START AVAILABLE RECORDS

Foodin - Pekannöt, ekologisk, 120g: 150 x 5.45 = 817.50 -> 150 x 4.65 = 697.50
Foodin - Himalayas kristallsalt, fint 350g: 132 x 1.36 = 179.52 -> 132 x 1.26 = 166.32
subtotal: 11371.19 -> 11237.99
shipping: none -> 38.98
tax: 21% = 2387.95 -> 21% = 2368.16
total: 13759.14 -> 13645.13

END AVAILABLE RECORDS
START AVAILABLE RECORDS

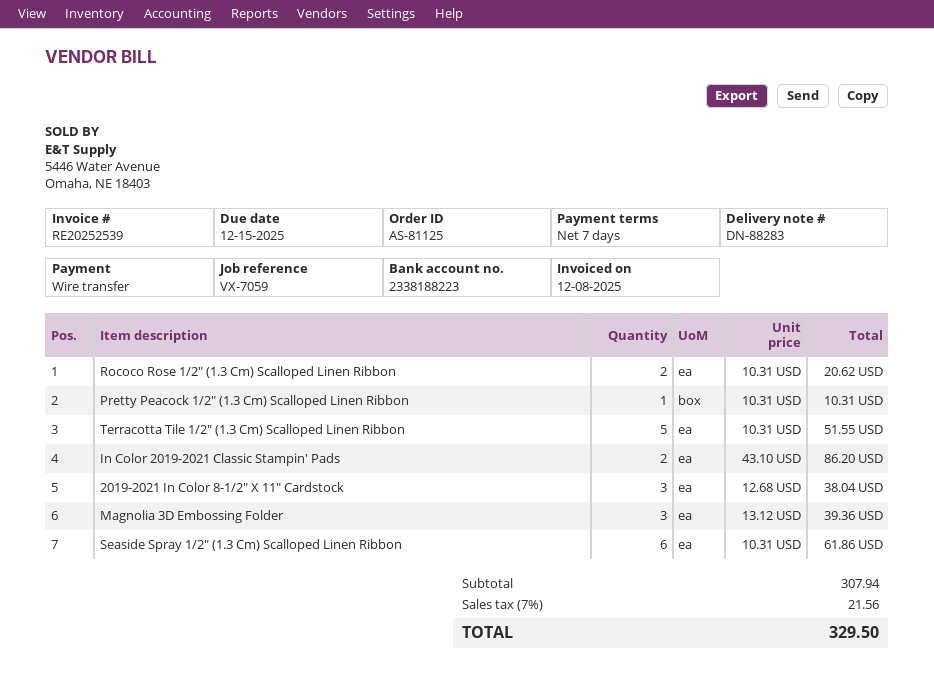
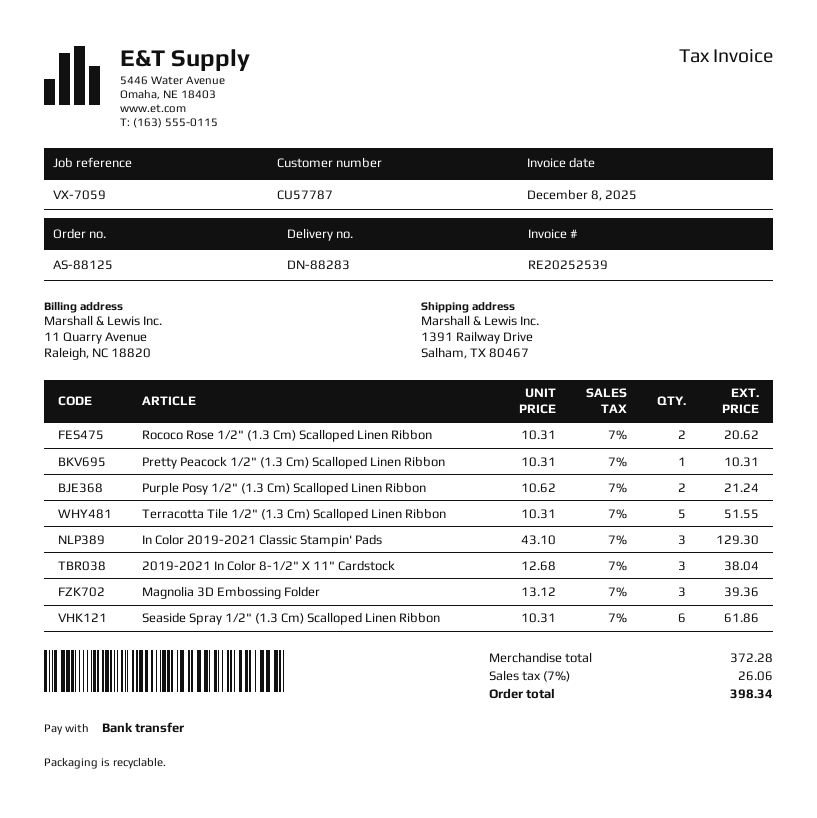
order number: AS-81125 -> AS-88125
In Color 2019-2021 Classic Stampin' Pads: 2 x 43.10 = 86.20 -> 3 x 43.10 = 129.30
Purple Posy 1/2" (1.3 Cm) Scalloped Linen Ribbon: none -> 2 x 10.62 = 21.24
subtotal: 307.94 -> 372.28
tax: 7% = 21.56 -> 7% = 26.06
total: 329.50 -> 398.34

END AVAILABLE RECORDS

● **TRY IT**
Which lines run from the one holding "Foodin - Pekannöt, ekologisk, 120g: 150" through the one holding "total: 13759.14 -> 13645.13" in the records above? Repeat them exactly, both included, and nothing more.

● **EXPECTED ANSWER**
Foodin - Pekannöt, ekologisk, 120g: 150 x 5.45 = 817.50 -> 150 x 4.65 = 697.50
Foodin - Himalayas kristallsalt, fint 350g: 132 x 1.36 = 179.52 -> 132 x 1.26 = 166.32
subtotal: 11371.19 -> 11237.99
shipping: none -> 38.98
tax: 21% = 2387.95 -> 21% = 2368.16
total: 13759.14 -> 13645.13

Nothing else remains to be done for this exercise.